The total cost associated with our laboratory monitoring for refeeding syndrome was 148,926.8$CAD, or 1504$/admission. This is very significant considering the little impact it had on clinical management and outcome. If we had followed the current recommendations [17, 18, 26, 28], the total cost associated with the laboratory monitoring would have been 385,000$CAD at its minimum, 2.5 times higher than what we obtained in our population. This amount only includes the basic electrolytes (Chem (Na, K, Cl), phosphate, magnesium and calcium) and can be even higher if we include the liver function tests and other recommended laboratory testing. In fact, Leitner et al. conducted a retrospective chart review to consider empiric phosphate supplementation routinely in order to avoid refeeding hypophosphatemia [31]. Administering empiric phosphate supplementation with close clinical surveillance could be more cost-effective than daily laboratory testing in preventing refeeding syndrome.

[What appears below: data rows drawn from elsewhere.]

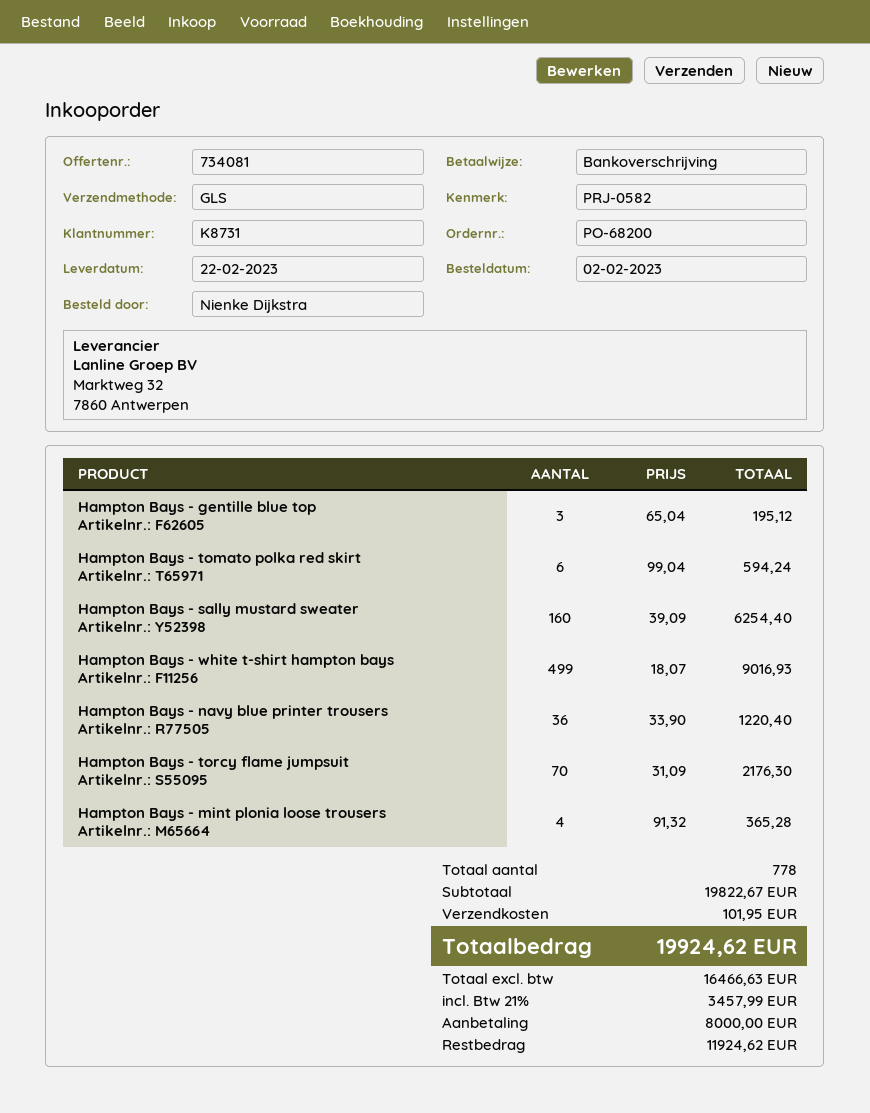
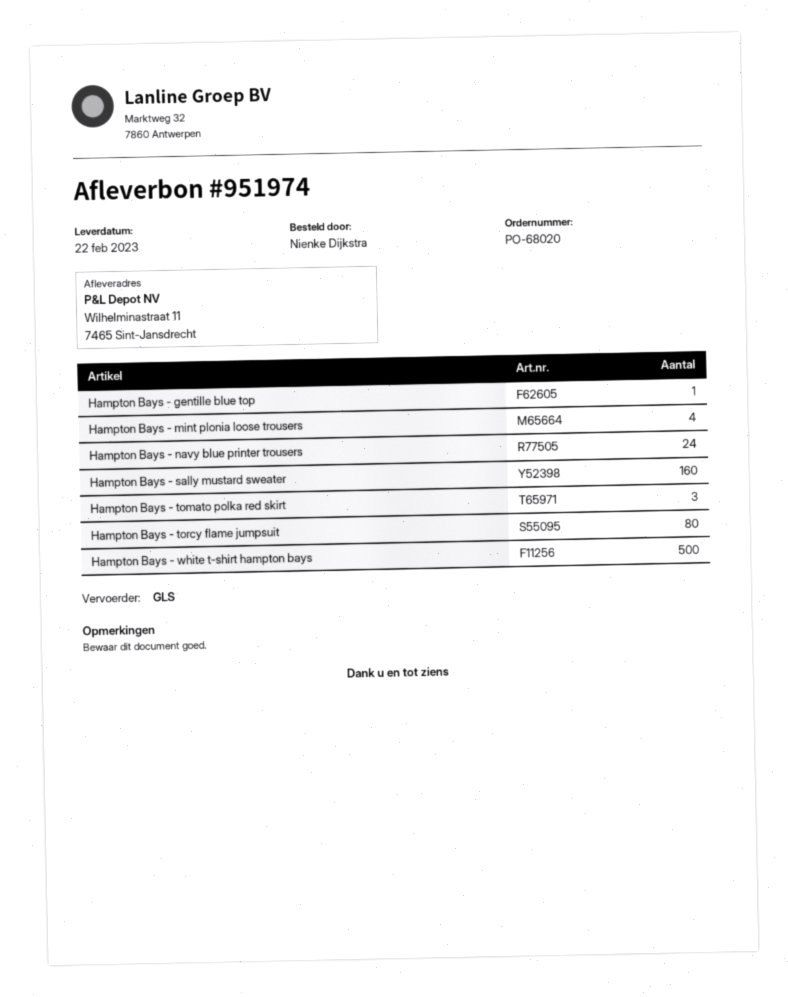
order number: PO-68200 -> PO-68020
Hampton Bays - gentille blue top: 3 -> 1
Hampton Bays - tomato polka red skirt: 6 -> 3
Hampton Bays - white t-shirt hampton bays: 499 -> 500
Hampton Bays - navy blue printer trousers: 36 -> 24
Hampton Bays - torcy flame jumpsuit: 70 -> 80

Our study involved a relatively large number of patients in a tertiary pediatric hospital center that has expertise in the treatment of patients with Eating Disorder. In our protocol, apart from the admission assessment, repeated laboratory tests are at the discretion of the pediatrician. Doing a retrospective study ensures that practitioners are not biased by knowing that their attitude will be assessed. On the other hand, the retrospective nature of the study is a limitation, with data collection that is different from one patient to another. This said, each patient is subject to laboratory tests according to the clinical judgment of the physician. It may therefore be that we miss certain abnormal values by absence of tests done, for instance.

In our study population, no case of clinical refeeding syndrome was observed and only 1.6% of hypophosphatemia found. Although we performed a lower number of laboratory tests than currently recommended without any consequence on outcome or management, we believe there is potential for improvement in those numbers. In light of the results obtained, we believe the current recommended frequency of laboratory testing remains very conservative and this results in a significant cost to the healthcare system. The number of laboratory tests could eventually be determined based on the severity of malnutrition and admission values. For instance, patients with mild-to-moderate malnutrition can have 2–3 blood work/week in the first 10 days of admission and then once/week for the next 2 weeks. Tests could be done more frequently if abnormal or if severe malnutrition is identified. Routine phosphate supplementation for patients severely malnourished with close clinical surveillance could be an alternative approach that is more cost-effective than excessive laboratory testing.